GAO Directs U.S. Federal Law Enforcement to Improve Reporting on Less-Lethal Force
Eight of 10 U.S. federal law enforcement agencies used less-lethal force during protests in 2020 but the requirements for reporting incidents were “varied and reports often did not include basic information,” according to a U.S. Government Accountability Office (GAO) review.
The GAO released Federal Agencies Should Improve Reporting and Review of Less-Lethal Force earlier this week. Less-lethal force refers to tactics and weapons that are unlikely to cause death or serious injury to a target.
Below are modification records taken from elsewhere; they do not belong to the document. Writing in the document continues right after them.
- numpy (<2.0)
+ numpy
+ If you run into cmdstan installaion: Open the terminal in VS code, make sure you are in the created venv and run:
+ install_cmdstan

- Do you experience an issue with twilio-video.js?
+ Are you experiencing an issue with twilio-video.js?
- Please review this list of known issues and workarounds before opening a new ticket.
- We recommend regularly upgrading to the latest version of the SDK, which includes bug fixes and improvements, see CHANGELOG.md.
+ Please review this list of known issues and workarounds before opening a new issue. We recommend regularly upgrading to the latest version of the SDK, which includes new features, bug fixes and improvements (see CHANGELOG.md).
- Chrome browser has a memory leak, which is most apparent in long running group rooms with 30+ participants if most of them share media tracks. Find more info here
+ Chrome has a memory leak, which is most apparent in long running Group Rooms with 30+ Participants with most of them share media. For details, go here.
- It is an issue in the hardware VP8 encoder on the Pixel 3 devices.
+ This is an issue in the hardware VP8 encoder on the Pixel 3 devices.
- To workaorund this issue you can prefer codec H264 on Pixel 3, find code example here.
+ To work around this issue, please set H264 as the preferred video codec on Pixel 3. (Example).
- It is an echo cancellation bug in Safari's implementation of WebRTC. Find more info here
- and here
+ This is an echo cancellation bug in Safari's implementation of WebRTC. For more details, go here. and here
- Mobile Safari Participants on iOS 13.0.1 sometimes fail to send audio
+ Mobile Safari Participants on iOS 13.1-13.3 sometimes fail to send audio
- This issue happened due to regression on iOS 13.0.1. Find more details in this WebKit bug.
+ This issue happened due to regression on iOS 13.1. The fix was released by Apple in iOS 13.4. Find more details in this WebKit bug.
The 10 agencies in the report included the U.S. Department of Homeland Security (DHS); U.S. Department of Justice (DOJ); Customs and Border Protection (CBP); Immigration and Customs Enforcement (ICE); the U.S. Secret Service (USSS); the U.S. Marshals Service (USMS); the Bureau of Alcohol, Tobacco, Firearms, and Explosive (ATF); and the Federal Protective Service (FPS). Personnel from these agencies and others were deployed to both Portland, Oregon, and Washington, D.C., in response to 2020 protests and civil unrest that arose in response to George Floyd’s murder.
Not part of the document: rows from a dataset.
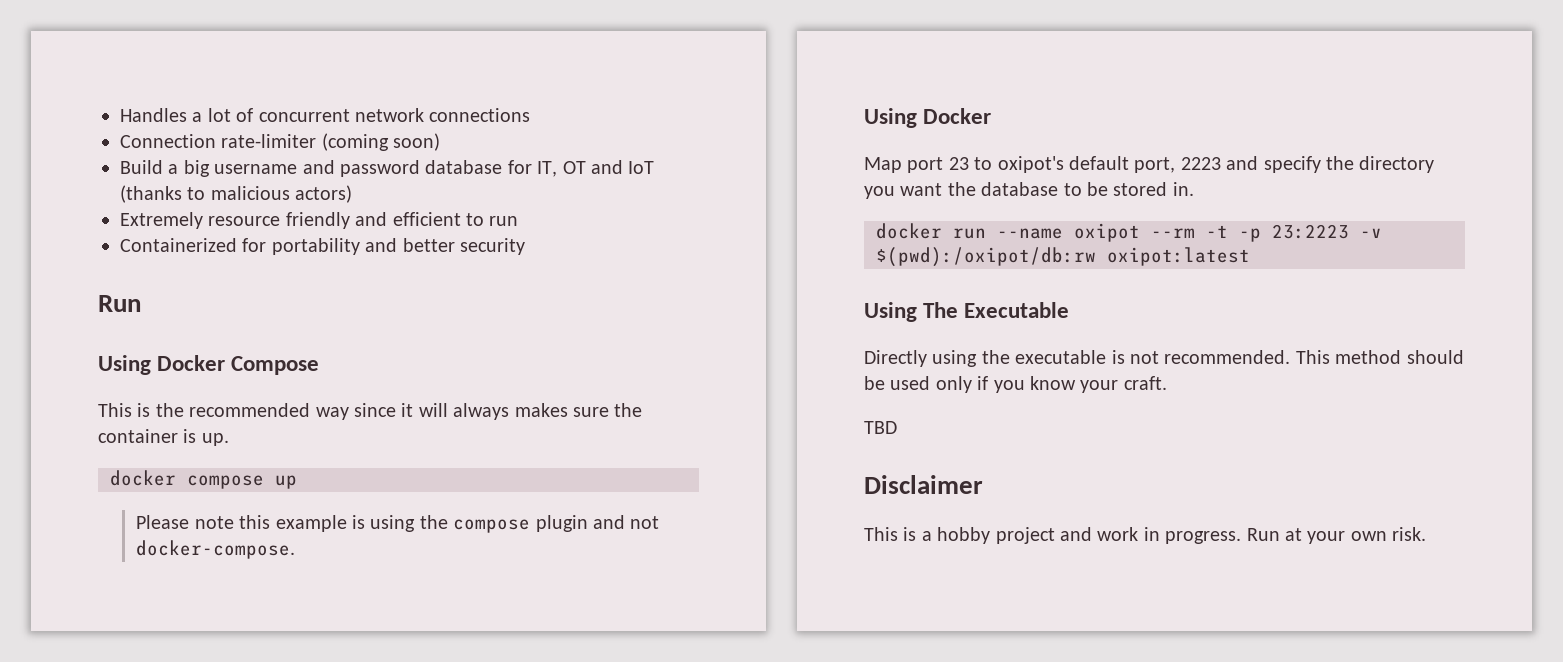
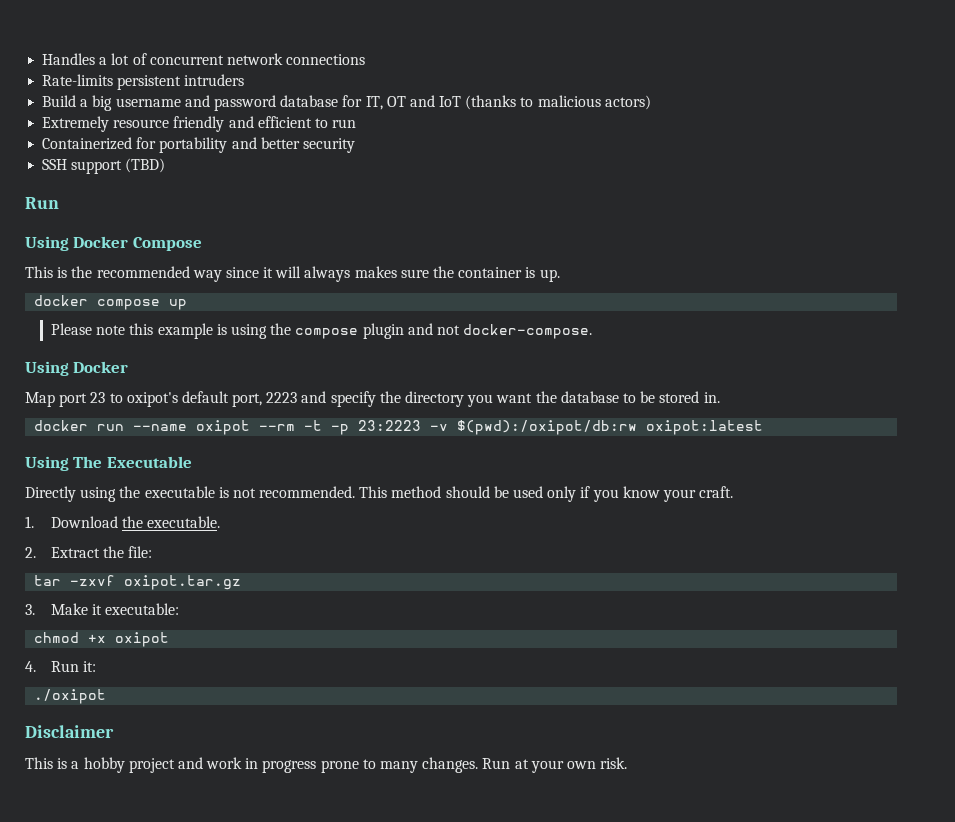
- Connection rate-limiter (coming soon)
+ Rate-limits persistent intruders
+ SSH support (TBD)
- TBD
+ 1. Download the executable.
+ 2. Extract the file:
+ tar -zxvf oxipot.tar.gz
+ 3. Make it executable:
+ chmod +x oxipot
+ 4. Run it:
+ ./oxipot
- This is a hobby project and work in progress.
+ This is a hobby project and work in progress prone to many changes.

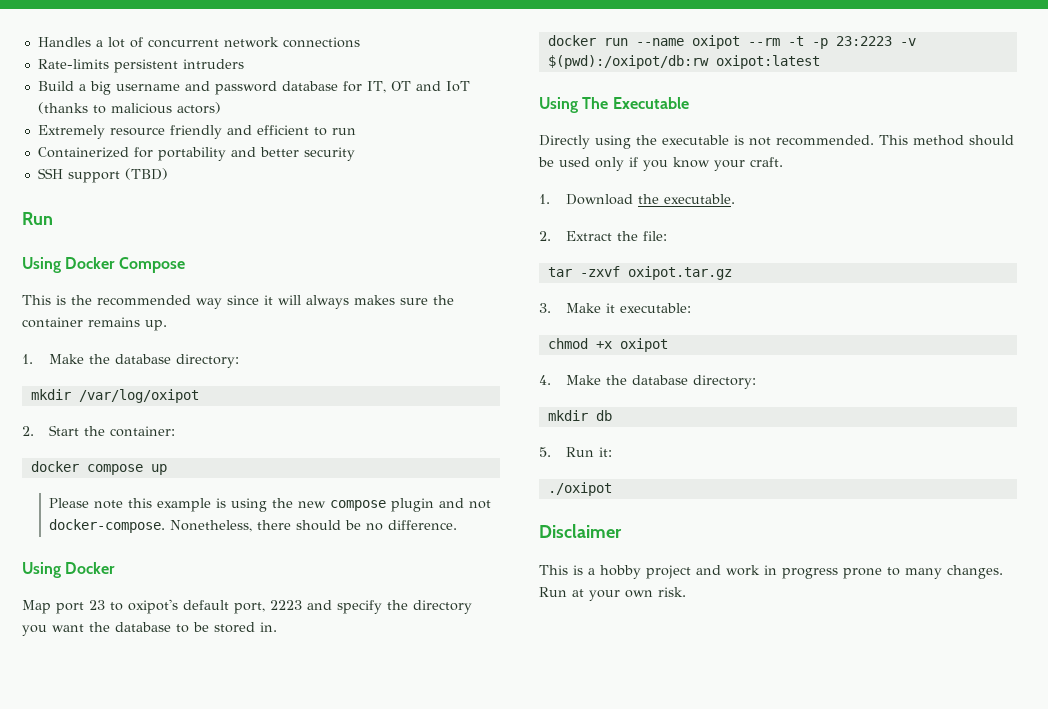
- This is the recommended way since it will always makes sure the container is up.
+ This is the recommended way since it will always makes sure the container remains up.
+ 1. Make the database directory:
+ mkdir /var/log/oxipot
+ 2. Start the container:
- Please note this example is using the compose plugin and not docker-compose.
+ Please note this example is using the new compose plugin and not docker-compose. Nonetheless, there should be no difference.
- 4. Run it:
+ 4. Make the database directory:
+ mkdir db
+ 5. Run it:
Law Enforcement: Federal Agencies Should Improve Reporting and Review of Less-Lethal Force https://t.co/JQVHb8Ht5m— U.S. GAO (@USGAO) December 15, 2021
According to the report, the DHS did not have a policy mandating adequate and comprehensive reporting of less-lethal force incidents, impacting its oversight into incidents and the agency’s ability to learn from them. Also, while the DHS’s overall policy on the use of force stipulated reporting and tracking, it does not provide standards for the reports.
While the GAO found that DHS is learning from the lessons of 2020, such as by updating its use-of-force policies and training methods, it had not created an oversight organization for monitoring reports of such incidents.
The report also provided DHS with five recommendations, including the need for better standards in reporting less-lethal force events and an oversight group to monitor reporting.
Other determinations included that “USMS, ICE, and USSS did not document if force was used in accordance with policy,” GAO wrote. Meanwhile, FPS reported five use of force incidents in Washington, D.C., and 82 in Portland; CBP had 544 incidents in Portland.
GAO made recommendations for ICE and USSS to better document determinations that use of force incidents were in accordance with agency policy.
The U.S. Department of the Interior, DHS, and DOJ agreed with all of the recommendations aimed at their respective departments, according to the GAO.
The call for an independent review into crowd control tactics used by the agencies came in June 2021 from U.S. legislators, including U.S. House Homeland Security Committee Chair Bennie G. Thompson (D-MS).
JUST IN: Chair @BennieGThompson released a statement on a @USGAO report he requested on the use of less-lethal force by several Departments, including @DHSgov, during the 2020 civil demonstrations in DC & Portland.— House Homeland Security Committee (@HomelandDems) December 15, 2021
Read more: https://t.co/U2pqt29r2C pic.twitter.com/JJHWDDlPlY
Thompson said it was unfortunate that DHS's use of force policy was not consistently enforced or adequately reported in 2020.
"However, I am pleased that the Biden Administration has already made concerted efforts to correct this wrong, especially with the creation of its new Law Enforcement Coordination Council this year," Thompson said in a statement sent to Security Management. "I encourage DHS to quickly implement GAO’s recommendations and looking forward to working with it and its components to ensure use of force policies are consistent and followed, and incidents are properly reviewed and reported.”